* EXERCISE DIRECTIONS *
Out of the records below, copy all lines in which the word "selecting" occurs.

* GIVEN DATA *
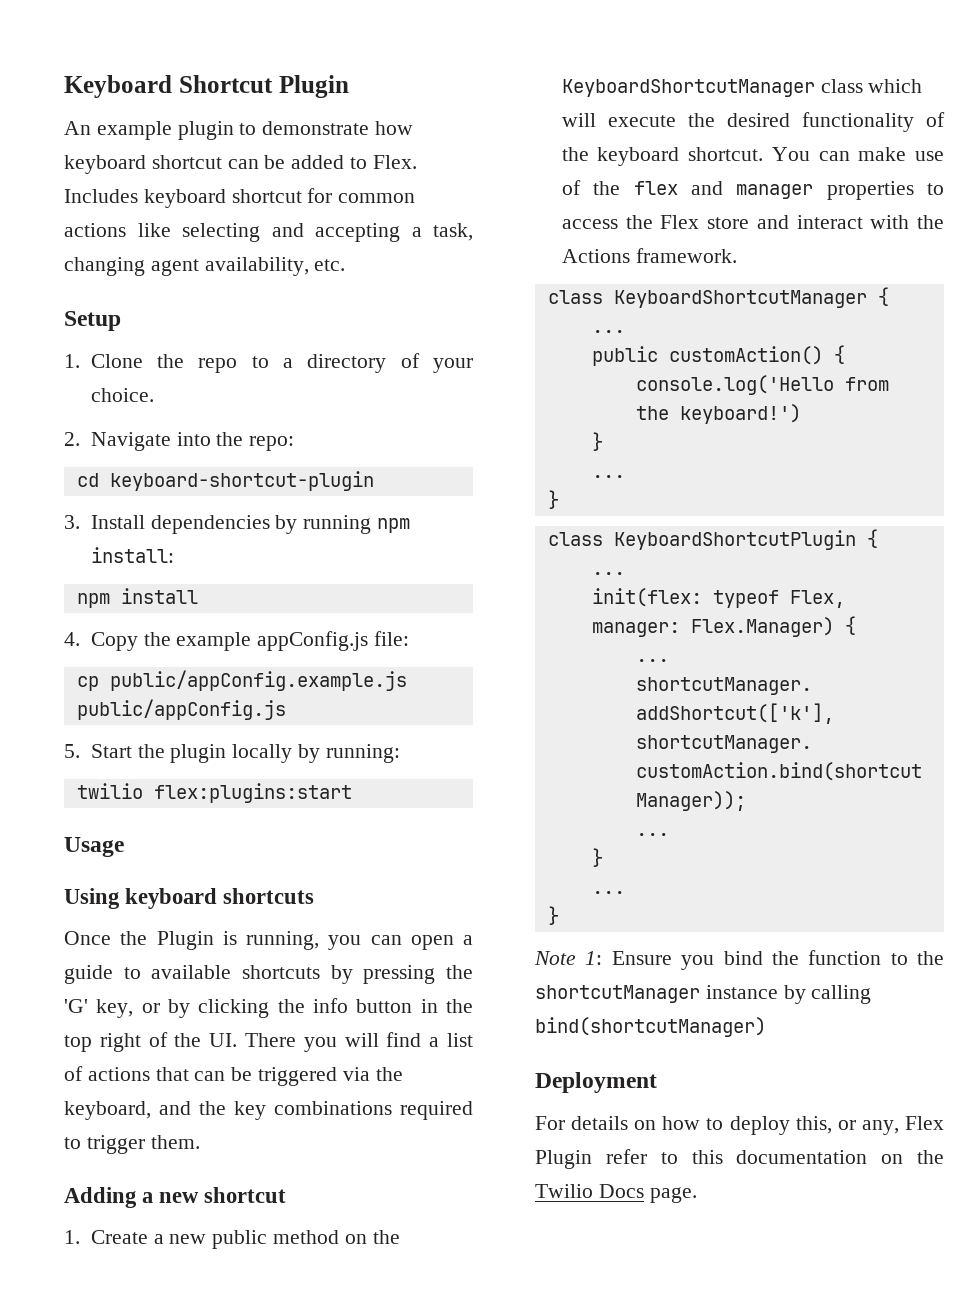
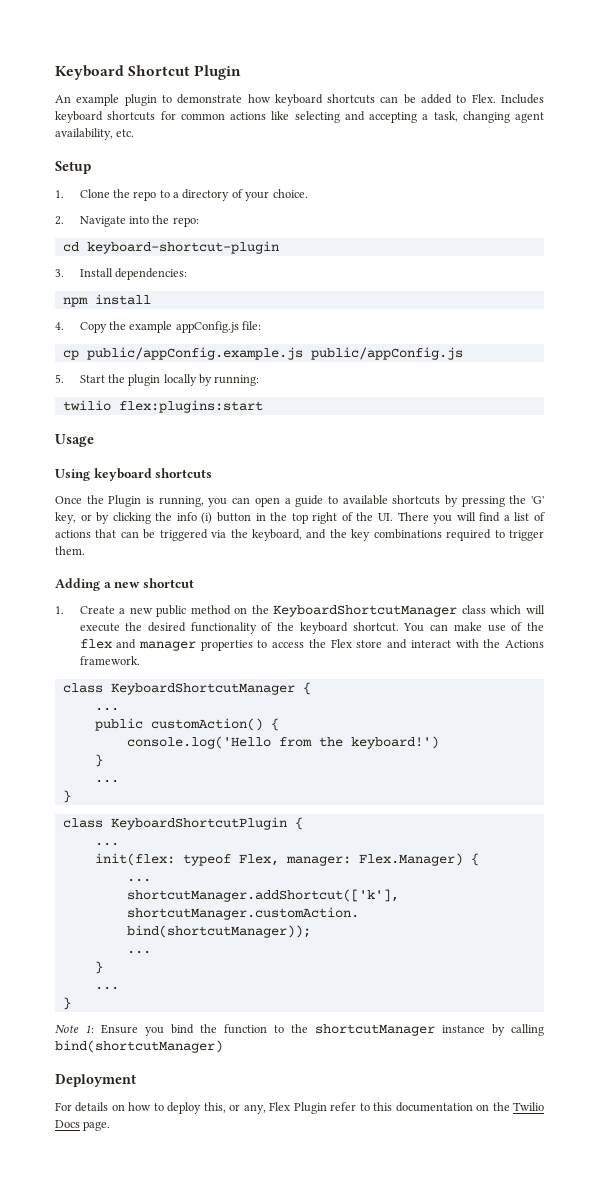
- An example plugin to demonstrate how keyboard shortcut can be added to Flex.
+ An example plugin to demonstrate how keyboard shortcuts can be added to Flex.
- Includes keyboard shortcut for common actions like selecting and accepting a task, changing agent availability, etc.
+ Includes keyboard shortcuts for common actions like selecting and accepting a task, changing agent availability, etc.
- 3. Install dependencies by running npm install:
+ 3. Install dependencies:
- Once the Plugin is running, you can open a guide to available shortcuts by pressing the 'G' key, or by clicking the info button in the top right of the UI. There you will find a list of actions that can be triggered via the keyboard, and the key combinations required to trigger them.
+ Once the Plugin is running, you can open a guide to available shortcuts by pressing the 'G' key, or by clicking the info (i) button in the top right of the UI. There you will find a list of actions that can be triggered via the keyboard, and the key combinations required to trigger them.

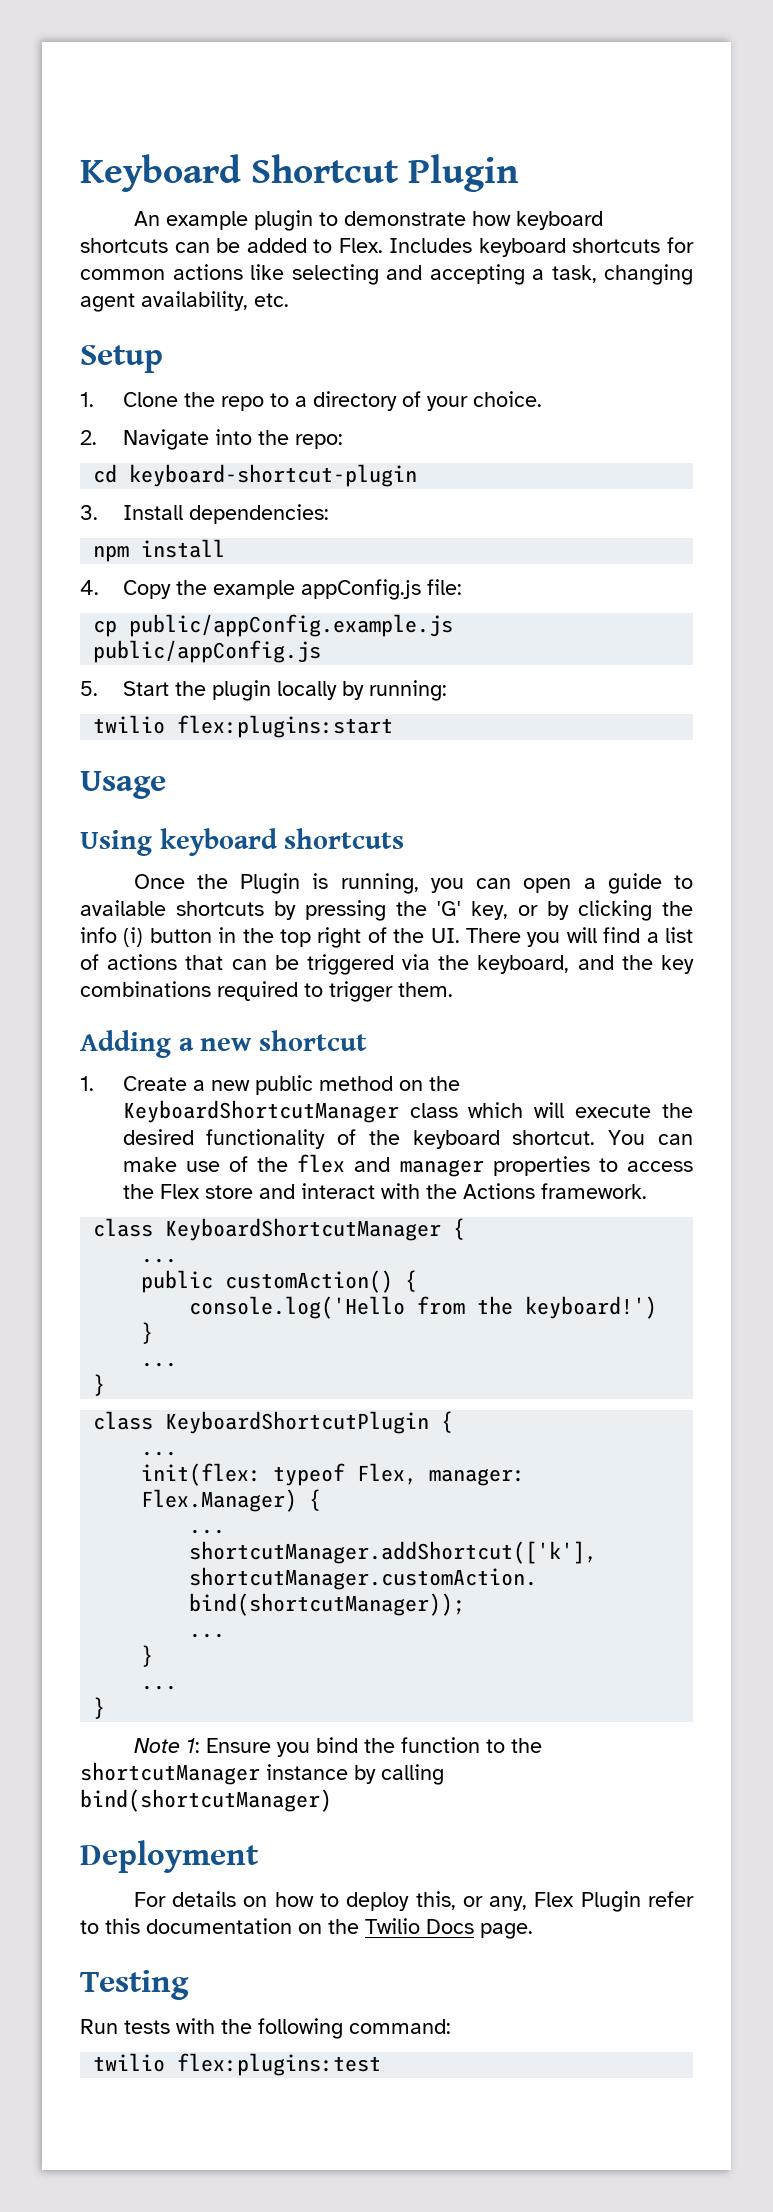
+ Testing
+ Run tests with the following command:
+ twilio flex:plugins:test

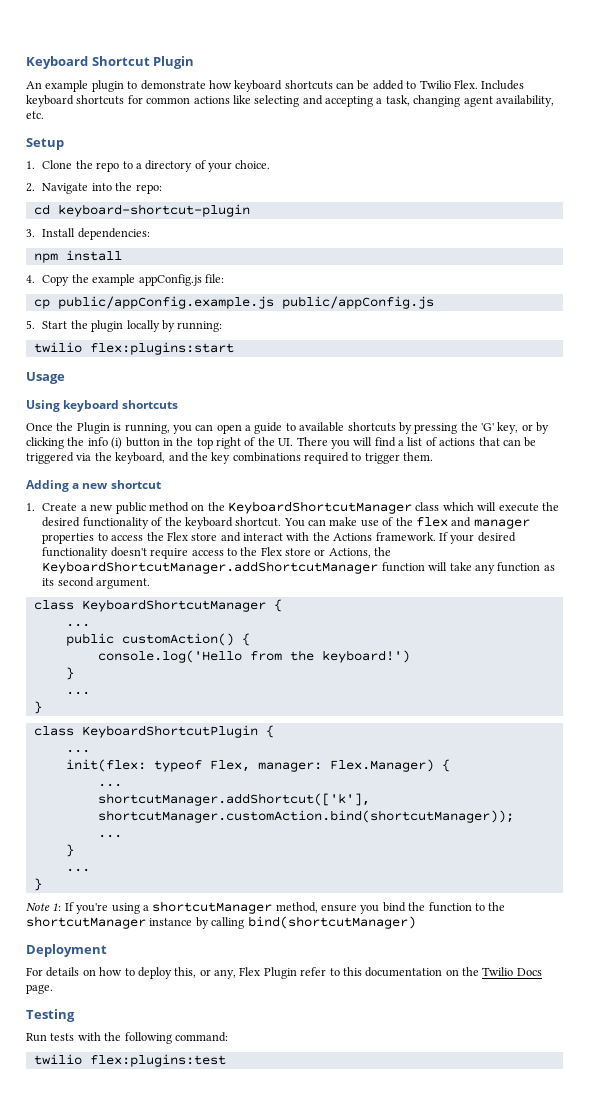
- An example plugin to demonstrate how keyboard shortcuts can be added to Flex.
+ An example plugin to demonstrate how keyboard shortcuts can be added to Twilio Flex.
+ If your desired functionality doesn't require access to the Flex store or Actions, the KeyboardShortcutManager.addShortcutManager function will take any function as its second argument.
- Note 1: Ensure you bind the function to the shortcutManager instance by calling bind(shortcutManager)
+ Note 1: If you're using a shortcutManager method, ensure you bind the function to the shortcutManager instance by calling bind(shortcutManager)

* ANSWER BOX *
- Includes keyboard shortcut for common actions like selecting and accepting a task, changing agent availability, etc.
+ Includes keyboard shortcuts for common actions like selecting and accepting a task, changing agent availability, etc.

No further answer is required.